Well, we currently have the potential for some microburst oversub
inside the data center but not too much of it.  I can take a 48-port
GigE switch and have 40G of uplink but the switches aren't fully
populated yet.  Bottlenecks are currently where we might have 25 front
end servers talking on GigE to a backend server with 20G.  So some
potential for internal microburst oversub but that's beyond the scope
of this discussion.

>>
>> I have
>> 10G to the internet but am only using about 2G of that.  This is the
>> server side of a network talking to millions of clients.  The clients
>> in this case are on "lossy" wireless networks where packet loss is not
>> an indication of congestion so much as it is an indication that the
>> client moved 15 feet behind a pole and had poor network connectivity
>> for a few minutes.
>>
> Or is using multicast.

Multicast is a fact of life with which one is going to have to learn
to live.  Better to somehow get the gear handling it in a better
fashion, in my opinion.

>> The idea being that in today's internet, packet loss is not a good
>> indication of congestion.  Often it just means that the radio signal
>> has been briefly interrupted.  What I need is something that can tell
>> the difference between real congestion and radio loss.  ECN seems to
>> be the way forward in that respect.
>>
> Yes. When it works. Which is rarely.

I have enabled ECN (been following various bufferbloat discussions for
a while) on a couple of machines and also my own machine (my own in
order to see where it might cause any problems browsing) without any
problems so far.  "Back in the day" when ECN first came out on Linux,
it was enabled by default and caused all sorts of issues with sites
that simply drop packets with either/any of the ECN bits set.  So far
there haven't been any issues that I have run into with ECN set on my
Windows laptop.    Once I am convinced that setting that those bits
isn't going to cause problems, I will roll that out in a more general
fashion. But if networks upstream from us clear those bits anyway, I'm
not convinced what difference it will make.
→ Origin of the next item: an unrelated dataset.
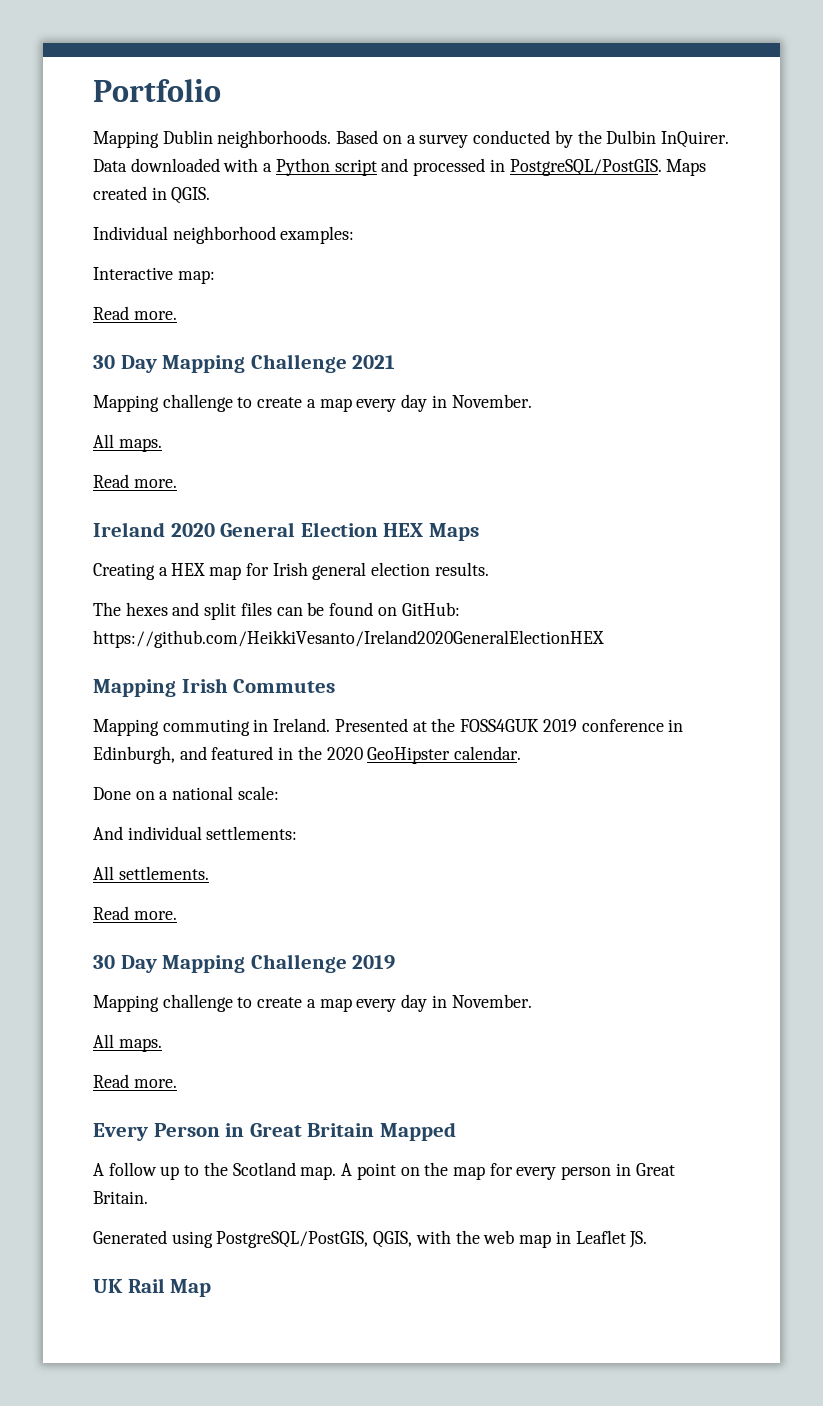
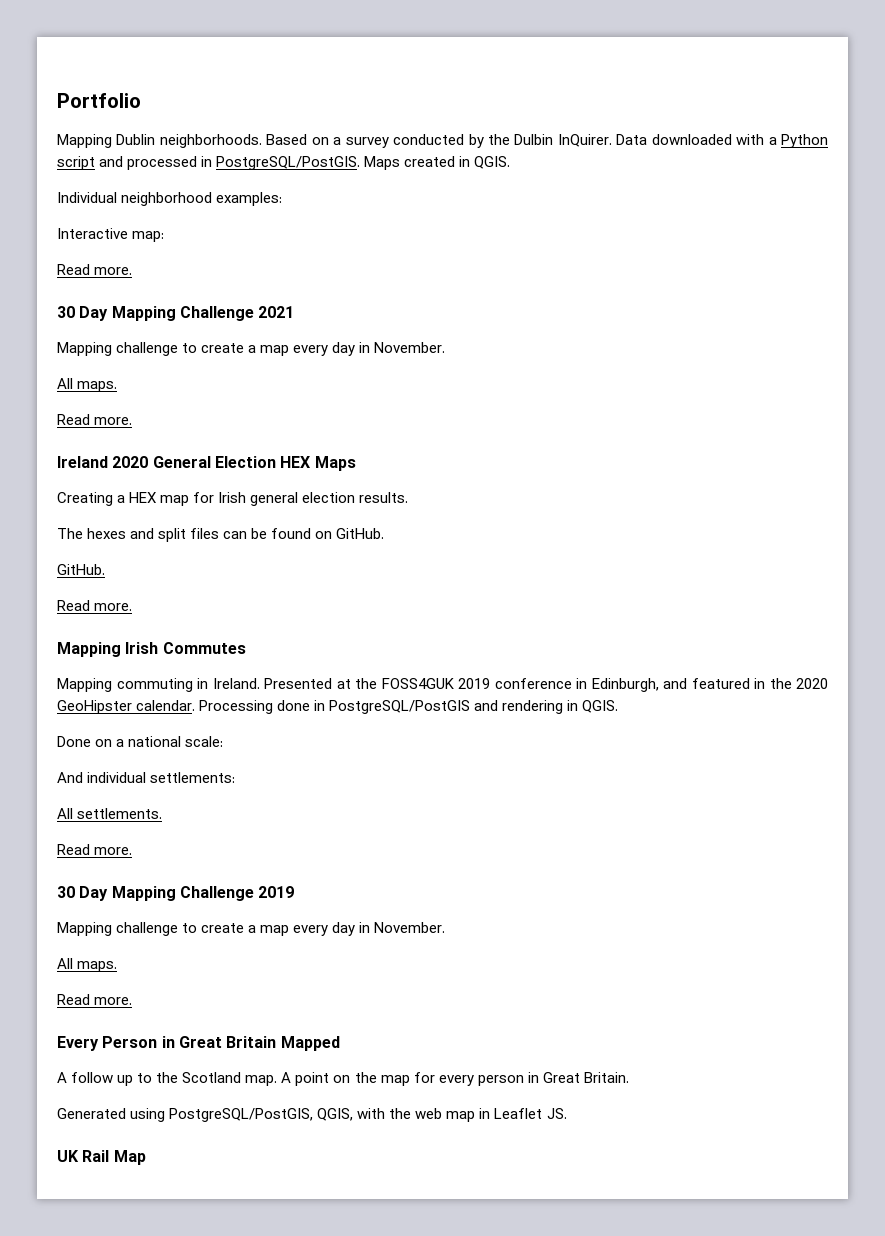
[401,602,460,616] [93,630,604,648] GitHub: https://github.com/HeikkiVesanto/Ireland2020GeneralElectionHEX -> [336,528,385,539] [57,564,105,575] [57,600,133,611] GitHub. // GitHub. // Read more.
(522, 753) none -> [199,700,619,714] Processing done in PostgreSQL/PostGIS and rendering in QGIS.

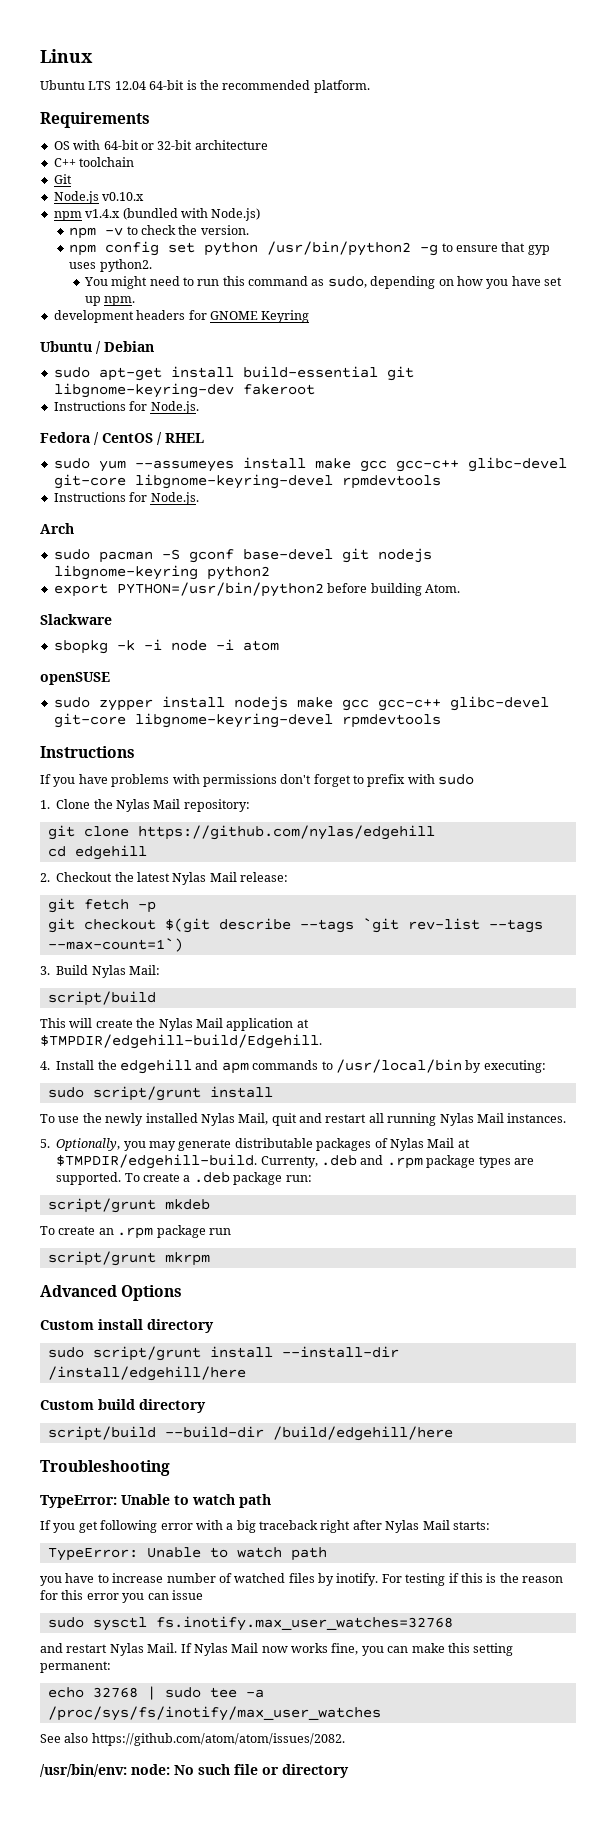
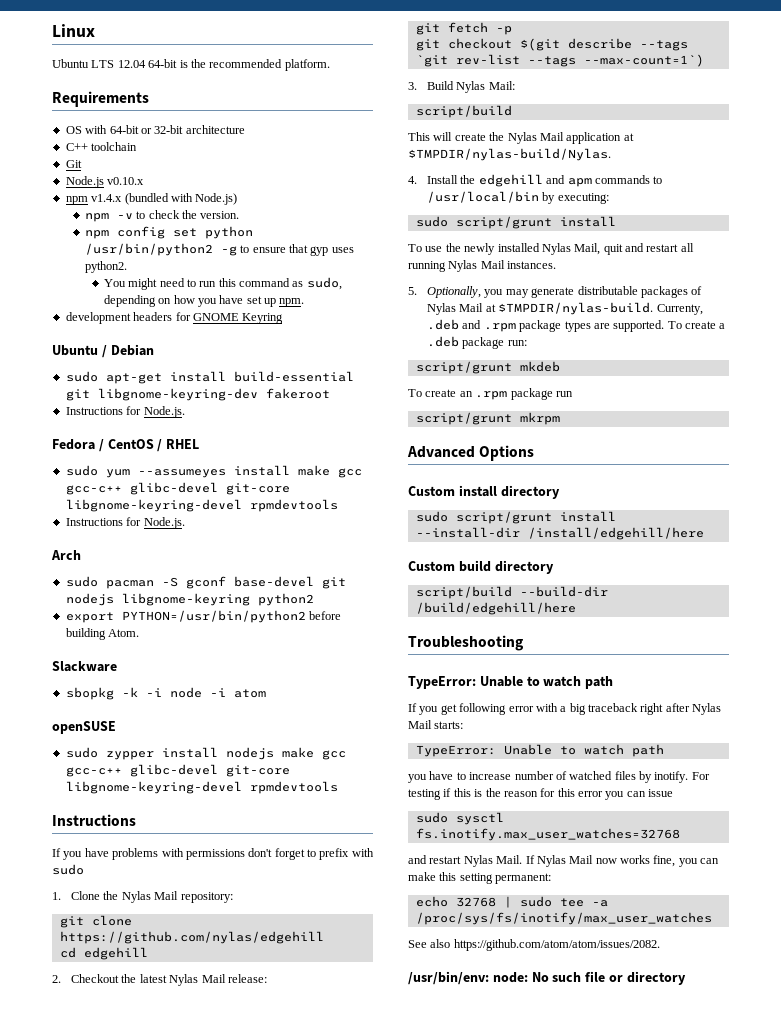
[40,1034,322,1049] $TMPDIR/edgehill-build/Edgehill. -> [408,148,611,161] $TMPDIR/nylas-build/Nylas.
[56,1154,258,1169] $TMPDIR/edgehill-build. -> [498,302,654,315] $TMPDIR/nylas-build.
There is also one fairly small subnet in the overall network where I
have enabled "random-detect ecn" with a policy map on a potentially
oversubscribed link.  But that is the only router in the network that
even supports ECN.  I have sent an inquiry to the manufacturer of the
rest of the gear about supporting ECN with their WRED implementation
but haven't heard anything from them on the subject.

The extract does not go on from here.